La commission des affaires économiques du Sénat a présenté mercredi (17 mars) son rapport sur « les agriculteurs en situation de détresse ». Résultat d’un an de travaux, qui sera remis au gouvernement. Un article de notre partenaire Ouest-France.

Ils veulent  briser un tabou qui frappe nos campagnes . Ce mercredi 17 mars, les sénateurs du groupe de travail transpartisan sur les agriculteurs en situation de détresse ont rendu compte de leur rapport, adopté par la commission des affaires économiques. Henri Cabanel (RDSE, sénateur de l’Héraut) et Françoise Férat (Union centriste, Marne) ont dressé les conclusions d’un an de travaux, lancés à la suite du premier débat parlementaire organisé sur ce drame qui touche particulièrement le monde agricole. En 2019, la Mutualité sociale agricole (MSA) recensait deux suicides d’agriculteurs par jour en France.

« Cette omerta est en train de se briser » , lentement, car « l’agriculture est un monde de taiseux, souligne Françoise Férat. On a recueilli une immense détresse, en particulier concernant les revenus et l’agribashing. » La place du suicide des agriculteurs s’est accrue dans l’espace public, aidée notamment par des reportages et le film Au nom de la terre d’Édouard Bergeon.  Elle reste cependant bien trop faible au regard de son importance et de l’urgence à agir ​, soutiennent les sénateurs.

Cinq axes

Leur rapport est le fruit de dizaines d’auditions, de déplacements sur le terrain, de témoignages de proches de victimes… Il est aussi nourri de la contribution de 150 anonymes sur une plateforme mise en ligne par le Sénat en décembre et janvier. « Ce qui aurait pu être ressenti comme une intrusion dans l’intimité a été perçu comme une reconnaissance de ce que vivent les agriculteurs », déclare Françoise Férat.

Le rapport s’articule en soixante-trois propositions, rassemblées autour de cinq axes.
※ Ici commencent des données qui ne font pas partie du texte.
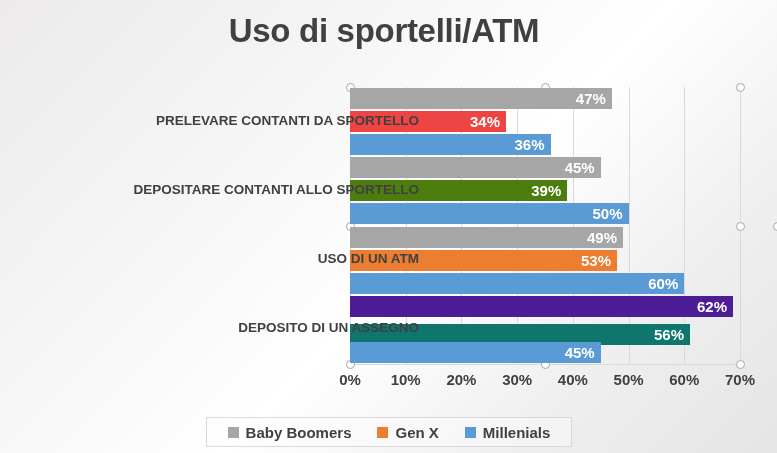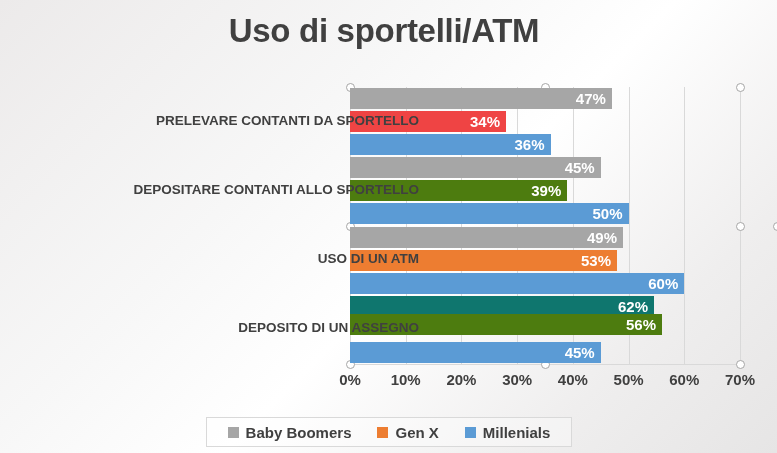"62%" div.bar { background: #0f766e -> #4c1d95; width: 304px -> 383px }
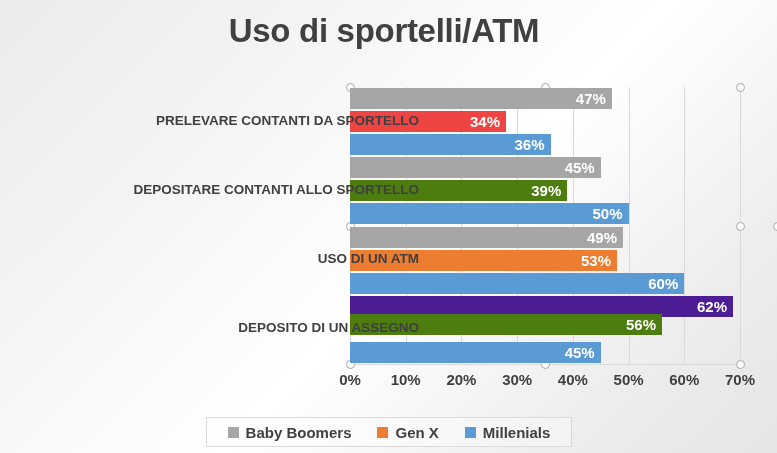"56%" div.bar { background: #4d7c0f -> #0f766e; padding-left: none -> 28px; top: 227px -> 237px }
Le premier incite à « mieux connaître et reconnaître le phénomène » . « Nous devons faire de l’agriculture une grande cause nationale », plaident les rapporteurs. Ils demandent notamment que soit renforcée la connaissance statistique des suicides d’agriculteurs, car si la surmortalité du milieu agricole est reconnue, les données sont rarement actualisées (les dernières de la MSA se basent sur l’année 2015). Le deuxième axe incite à « mieux prévenir la détresse » : renforcer les aides à l’investissement, consolider l’aide au remplacement pour « permettre à l’agriculteur de partir quelques jours en vacances… » , rendre obligatoire et gratuite une visite médicale tous les trois ans pour les exploitants de plus de 40 ans, etc.

Accompagner les familles endeuillées

Pour « mieux identifier » les difficultés, le rapport recommande de renforcer le dispositif Agri’écoute (plateforme téléphonique de soutien), faire de l’échelle départementale la clef de voûte pour accompagner les agriculteurs, soutenir les associations, démultiplier le nombre de sentinelles (vétérinaires, gendarmes, facteurs…) qui sont témoins des premiers signes de détresse, etc. Afin de parvenir à un « meilleur accompagnement » , les sénateurs demandent d’améliorer les aides économiques, « d’humaniser les procédures » ou encore de promouvoir la reconversion professionnelle. Le dernier volet est centré sur « l’accompagnement des familles endeuillées » .

Ce rapport du Sénat sera présenté au ministre de l’Agriculture, Julien Denormandie, mercredi 24 mars. Il rejoint une démarche « complémentaire » entreprise à l’Assemblée nationale. En mars 2020, le gouvernement avait confié une mission interministérielle sur le suicide des agriculteurs à Olivier Damaisin (LREM). Le député du Lot-et-Garonne a de son côté remis son rapport (sept recommandations déclinées en vingt-neuf propositions d’action) au Premier ministre, le 1er décembre.

Julien Denormandie avait déclaré attendre ces deux rapports pour formuler un plan d’action opérationnel consacré à la détresse du monde agricole, en lien avec les ministres de la Santé et du Travail. Ce plan concret est attendu pour le mois d’avril.